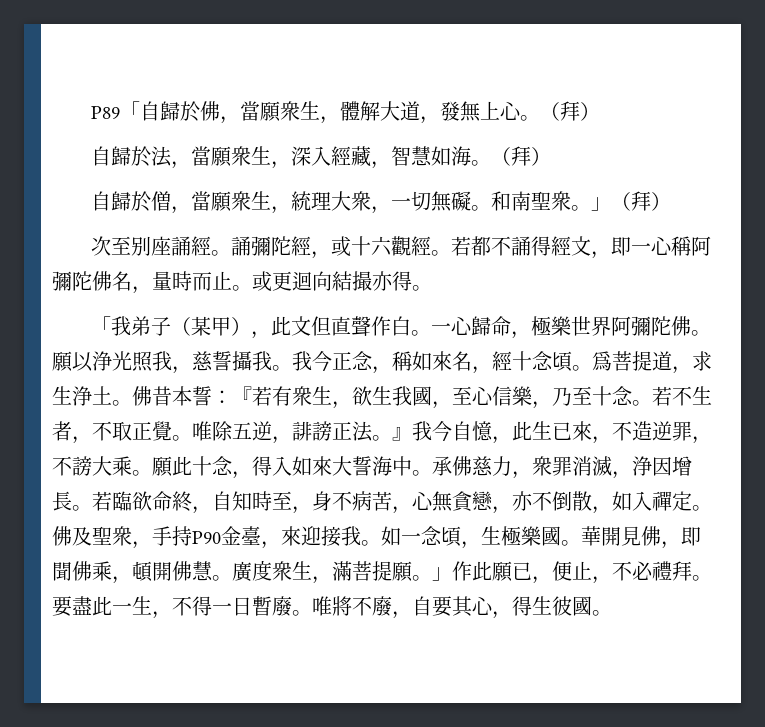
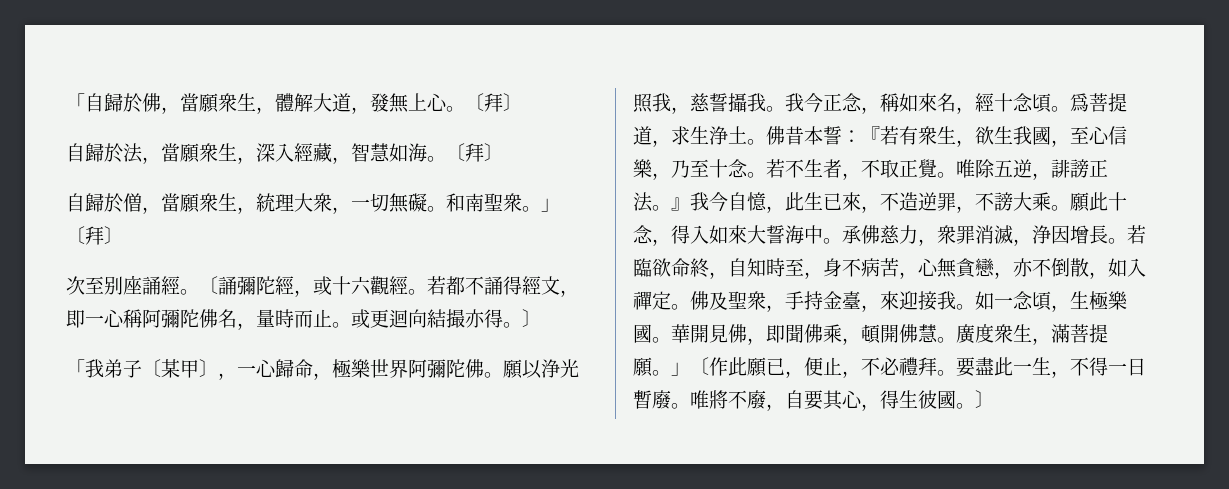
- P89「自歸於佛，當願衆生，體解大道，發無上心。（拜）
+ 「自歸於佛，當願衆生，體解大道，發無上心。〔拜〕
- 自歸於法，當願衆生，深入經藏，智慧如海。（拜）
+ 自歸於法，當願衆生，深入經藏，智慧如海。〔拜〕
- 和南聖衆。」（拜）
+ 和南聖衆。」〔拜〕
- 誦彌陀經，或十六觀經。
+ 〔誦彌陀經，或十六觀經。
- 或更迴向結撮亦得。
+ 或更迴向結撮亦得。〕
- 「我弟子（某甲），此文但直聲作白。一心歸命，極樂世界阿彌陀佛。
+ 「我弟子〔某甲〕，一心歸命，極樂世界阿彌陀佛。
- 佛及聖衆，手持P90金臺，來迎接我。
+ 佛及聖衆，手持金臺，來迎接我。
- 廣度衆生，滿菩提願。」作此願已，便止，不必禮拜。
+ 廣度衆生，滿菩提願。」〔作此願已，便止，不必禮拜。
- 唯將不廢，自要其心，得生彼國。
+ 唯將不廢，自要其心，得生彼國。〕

## PROBLEM TO WORK ON
With "作此願已" as the string to find, copy every line of the records that holds it.

## RESPONSE AREA
- 廣度衆生，滿菩提願。」作此願已，便止，不必禮拜。
+ 廣度衆生，滿菩提願。」〔作此願已，便止，不必禮拜。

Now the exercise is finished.